Make People Uncomfortable

2 08 2008

Thoughts, recently.  This is going to be disorganized.

–Mackenzie told me about troubles that she’d had in high school.  She sounds like Holden Caulfield.  “I was just having a real hard time in school.”  She said she didn’t have any friends, and she wrote some really dark poems about rape that scared her teachers.  They kicked her out of school and told her not to come back unless medicated.  She started taking Ephexor– a LOT.  750 milligrams in sample pills.  She said she almost killed her family by turning on a carbon monoxide-leaking air conditioner and leaving the house.  Antidepressants affect people differently, and for some it amplifies feelings of emptiness, apathy, and sadness–what you’re trying to escape or better yet cope with–to a totally dangerous extreme… Case in point.  There’s really alot more to her story, I’m not sure how much I should write here, but… left and right, I saw through her words people handling the situation horribly.  And it just made me realize how much, in general, people really don’t understand depression, or anxiety, or mental illness.  Like I thought maybe teachers or at least school officials would’ve been trained in a little bit.  I thought counselors at least might be able to get over themselves and try to help a person in conjuction with her free will and a realistic view of her circumstnaces, instead of forcing convenient theories on her or deciding on their own what they were going to fix.  … Not that they can.  No one can fix you but yourself.   But the thoughts people inject into suffering others~!  The way they’re treated!  I’m starting to believe from secondhand experience that institutions exist to protect the sane people.

Because this is my journal and because you’re willingly subjecting yourself to its words, I’m writing what I would want to say while pointing a finger into your chest.  Buddy.

 

–Don’t freak out.  They’re a fellow human being experiencing more negative emotion than you can imagine or handle and you would act the same way to try to get out of it.  You would do all the same things that seem crazy.  Actions that seem crazy usually have a real source within the person that’s indiscernible but could be found by talking to them.

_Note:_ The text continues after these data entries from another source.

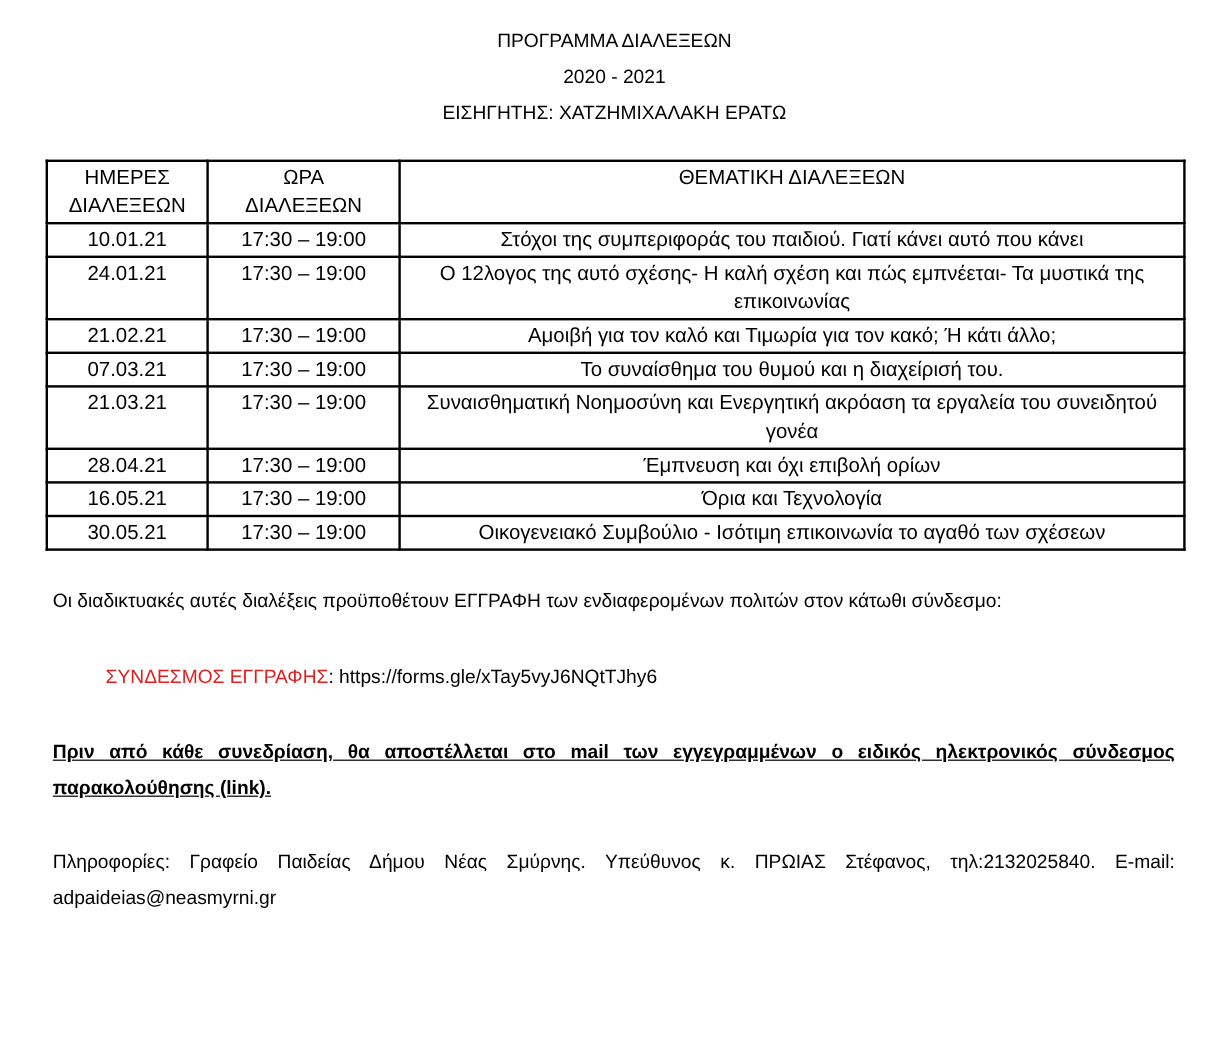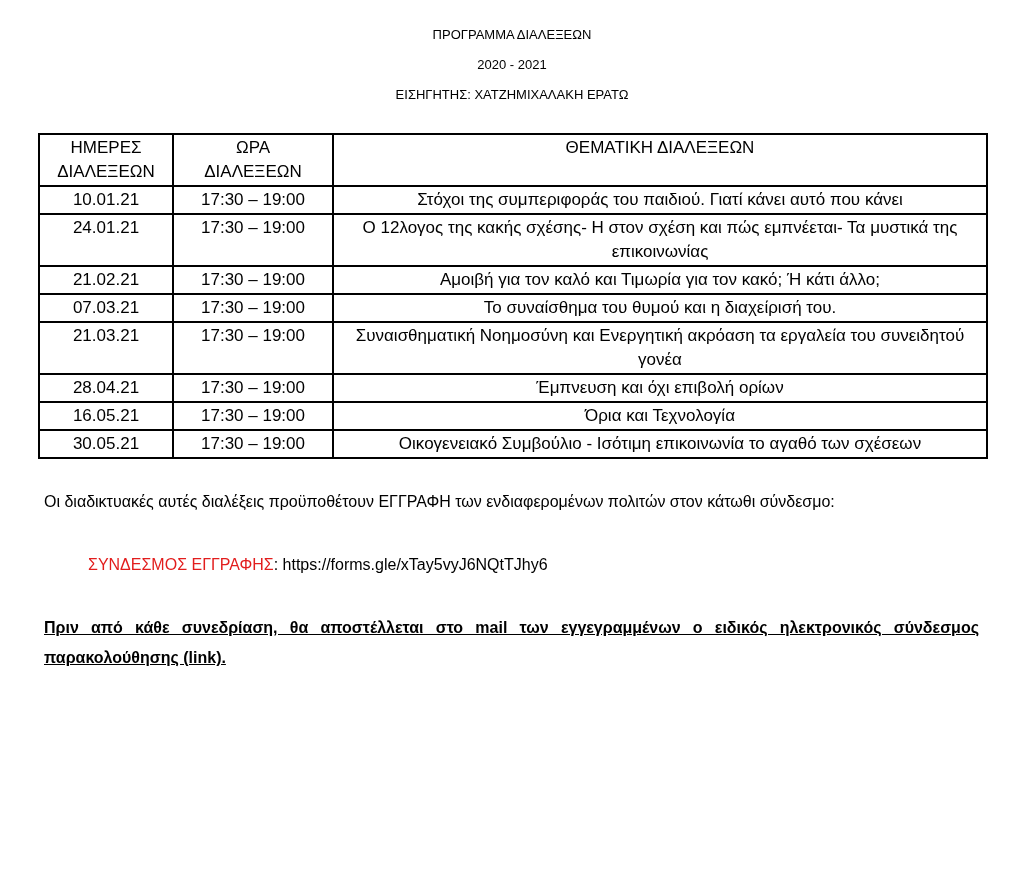--- a/index.html
+++ b/index.html
@@ -14,21 +14,21 @@
     color: #000000;
     overflow: hidden;
   }
   .doc {
     padding: 12px 38px 0 38px;
     box-sizing: border-box;
   }
   
   .title-block {
     text-align: center;
-    font-size: 13px;
+    font-size: 16px;
     line-height: 30px;
     margin-top: 8px;
   }
   
   table.schedule {
     border-collapse: collapse;
     width: 948px;
     margin-top: 23px;
     font-size: 17px;
     table-layout: fixed;
@@ -103,21 +103,21 @@
     </thead>
     <tbody>
       <tr>
         <td>10.01.21</td>
         <td>17:30 – 19:00</td>
         <td>Στόχοι της συμπεριφοράς του παιδιού. Γιατί κάνει αυτό που κάνει</td>
       </tr>
       <tr>
         <td>24.01.21</td>
         <td>17:30 – 19:00</td>
-        <td>Ο 12λογος της κακής σχέσης- Η στον σχέση και πώς εμπνέεται- Τα μυστικά της επικοινωνίας</td>
+        <td>Ο 12λογος της αυτό σχέσης- Η καλή σχέση και πώς εμπνέεται- Τα μυστικά της επικοινωνίας</td>
       </tr>
       <tr>
         <td>21.02.21</td>
         <td>17:30 – 19:00</td>
         <td>Αμοιβή για τον καλό και Τιμωρία για τον κακό; Ή κάτι άλλο;</td>
       </tr>
       <tr>
         <td>07.03.21</td>
         <td>17:30 – 19:00</td>
         <td>Το συναίσθημα του θυμού και η διαχείρισή του.</td>
@@ -144,14 +144,15 @@
       </tr>
     </tbody>
   </table>
 
   <p class="para justify p-registration">Οι διαδικτυακές αυτές διαλέξεις προϋποθέτουν ΕΓΓΡΑΦΗ των ενδιαφερομένων πολιτών στον κάτωθι σύνδεσμο:</p>
 
   <p class="para p-link"><span class="red-label">ΣΥΝΔΕΣΜΟΣ ΕΓΓΡΑΦΗΣ</span><span>: </span><span>https://forms.gle/xTay5vyJ6NQtTJhy6</span></p>
 
   <p class="para justify p-bold">Πριν από κάθε συνεδρίαση, θα αποστέλλεται στο mail των εγγεγραμμένων ο ειδικός ηλεκτρονικός σύνδεσμος παρακολούθησης (link).</p>
 
+  <p class="para justify p-info">Πληροφορίες: Γραφείο Παιδείας Δήμου Νέας Σμύρνης. Υπεύθυνος κ. ΠΡΩΙΑΣ Στέφανος, τηλ:2132025840. E-mail: adpaideias@neasmyrni.gr</p>
 
 </div>
 
 </body></html>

–Don’t utter these familiar words: “You have a good life.  You have no reason to be depressed.”

That’s why it’s a problem.  You could have a perfectly good life (like me) but have incongruous extreme quantities of negative emotion.  What a problem!  Defined.

I realize that I sound pretty condescending, but I was aghast that so many people in Mackenzie’s life had reacted in the absolute worst ways possible.  She just kept slipping further and further downhill, and those freaking out around her rolled her down that hill when they were trying to push her up.  To be honest, my family wasn’t too hot either, but they did try and they did gain patience after a few years.  And really I’m pretty much convinced that almost no one would know how to act.  If I built a time machine, and I wrote a note to people of the past who encountered me at my worst, they would find on a folded-up piece of notebook paper tucked in their sock drawer one day:

 

 

IF YOU WANT TO HELP ANGELA:  Be calm and patient (really calm).  She gets really scared when she thinks you’re all going to leave her behind, and it makes her draw in more, and that makes everything worse.  The problems will never get talked about if she feels like she has to hide everything to keep you all safe and comfortable.   She has to find a good professional counselor whom she trusts (maybe she’ll meet one in Chicago… whoops! I let that future event slip, didn’t I?), because a neutral party will be less prone to freak out, and the counselor will have tools to help Angela learn to sort through her own criss-crossed bullet-like thoughts.  Most importantly, know that she has every reason to get better, especially if you’re reading this when you would be putting on socks, because then it means she has people in her life, like you, who care about her.